Information given:
╭──

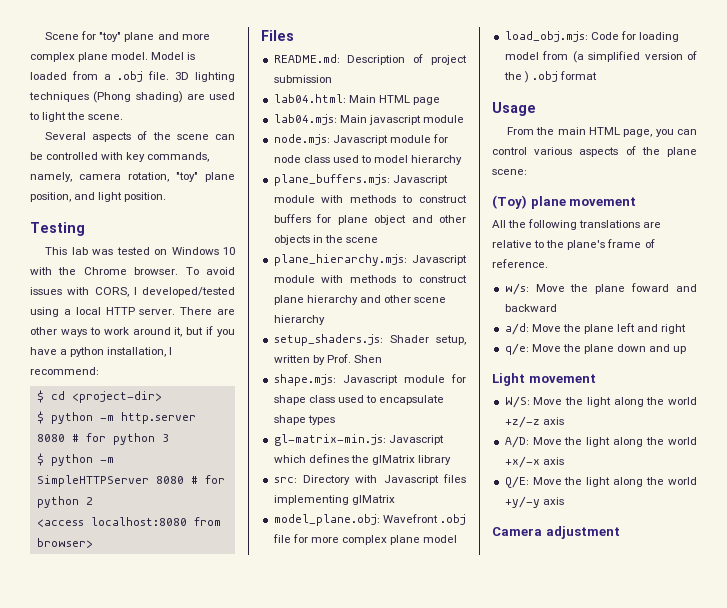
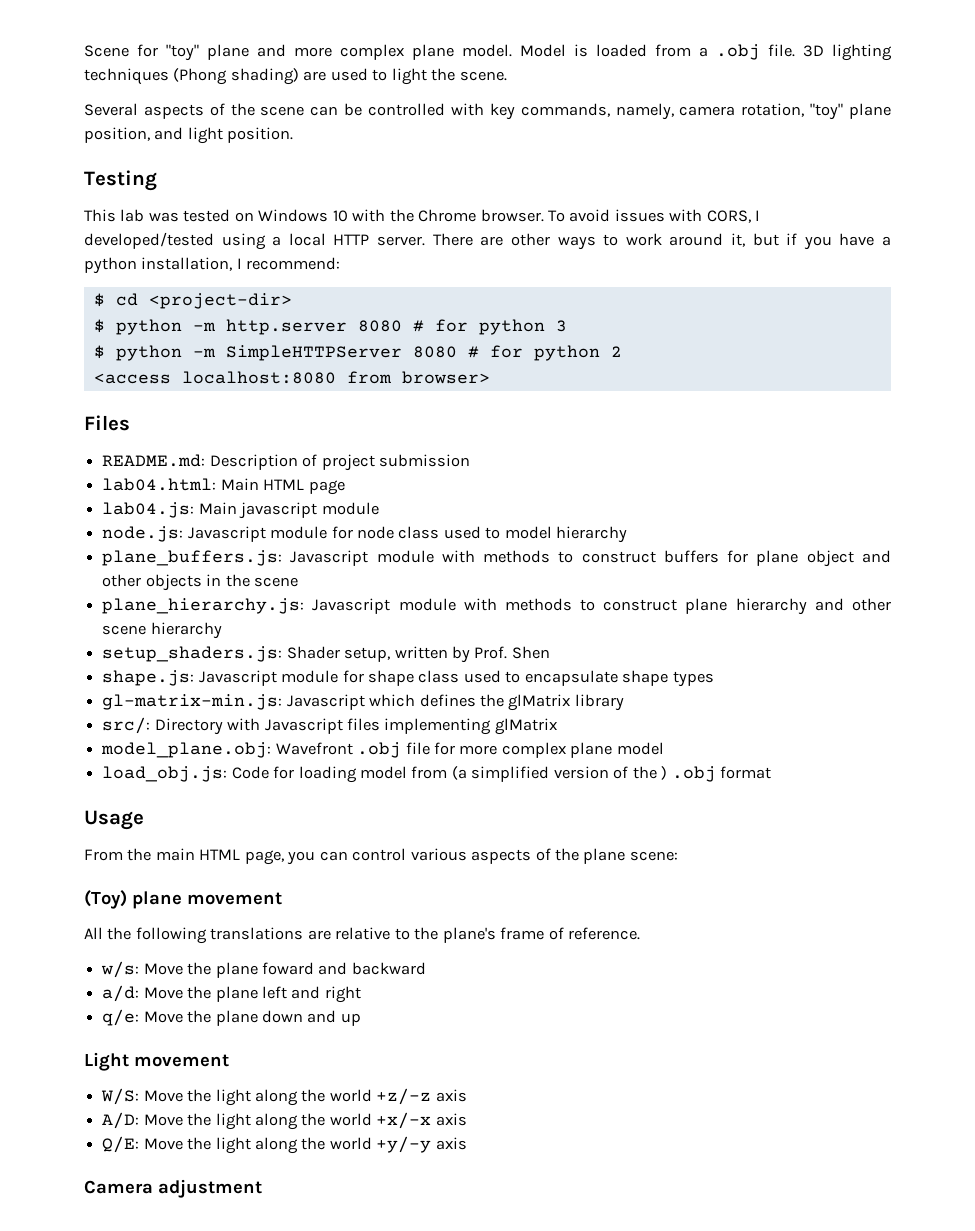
[273,114,337,125] lab04.mjs: -> [102,502,195,518] lab04.js:
[273,134,330,145] node.mjs: -> [102,526,184,542] node.js:
[273,174,390,186] plane_buffers.mjs: -> [102,550,283,566] plane_buffers.js:
[273,254,407,266] plane_hierarchy.mjs: -> [102,598,305,614] plane_hierarchy.js:
[273,374,336,386] shape.mjs: -> [102,670,195,686] shape.js:
[273,477,297,483] src: -> [102,717,151,734] src/:
[504,31,588,42] load_obj.mjs: -> [102,766,228,782] load_obj.js:

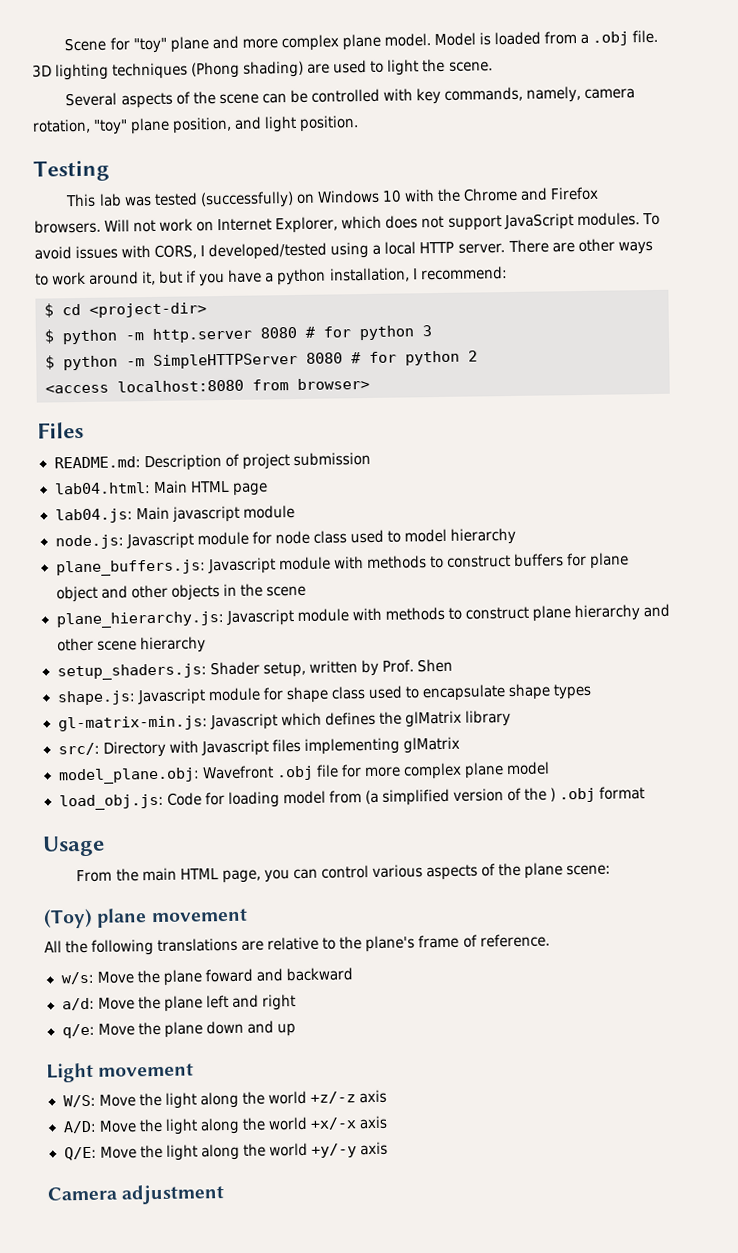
(231, 215) none -> [199,191,294,209] (successfully)
[480,209,544,222] browser. -> [520,186,600,201] [34,212,640,234] and Firefox browsers. Will not work on Internet Explorer, which does not support JavaScript modules.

╰──

How to complete this task: Skip the pictures and output all entries exactly.

Exercise response:
[273,114,337,125] lab04.mjs: -> [102,502,195,518] lab04.js:
[273,134,330,145] node.mjs: -> [102,526,184,542] node.js:
[273,174,390,186] plane_buffers.mjs: -> [102,550,283,566] plane_buffers.js:
[273,254,407,266] plane_hierarchy.mjs: -> [102,598,305,614] plane_hierarchy.js:
[273,374,336,386] shape.mjs: -> [102,670,195,686] shape.js:
[273,477,297,483] src: -> [102,717,151,734] src/:
[504,31,588,42] load_obj.mjs: -> [102,766,228,782] load_obj.js:

(231, 215) none -> [199,191,294,209] (successfully)
[480,209,544,222] browser. -> [520,186,600,201] [34,212,640,234] and Firefox browsers. Will not work on Internet Explorer, which does not support JavaScript modules.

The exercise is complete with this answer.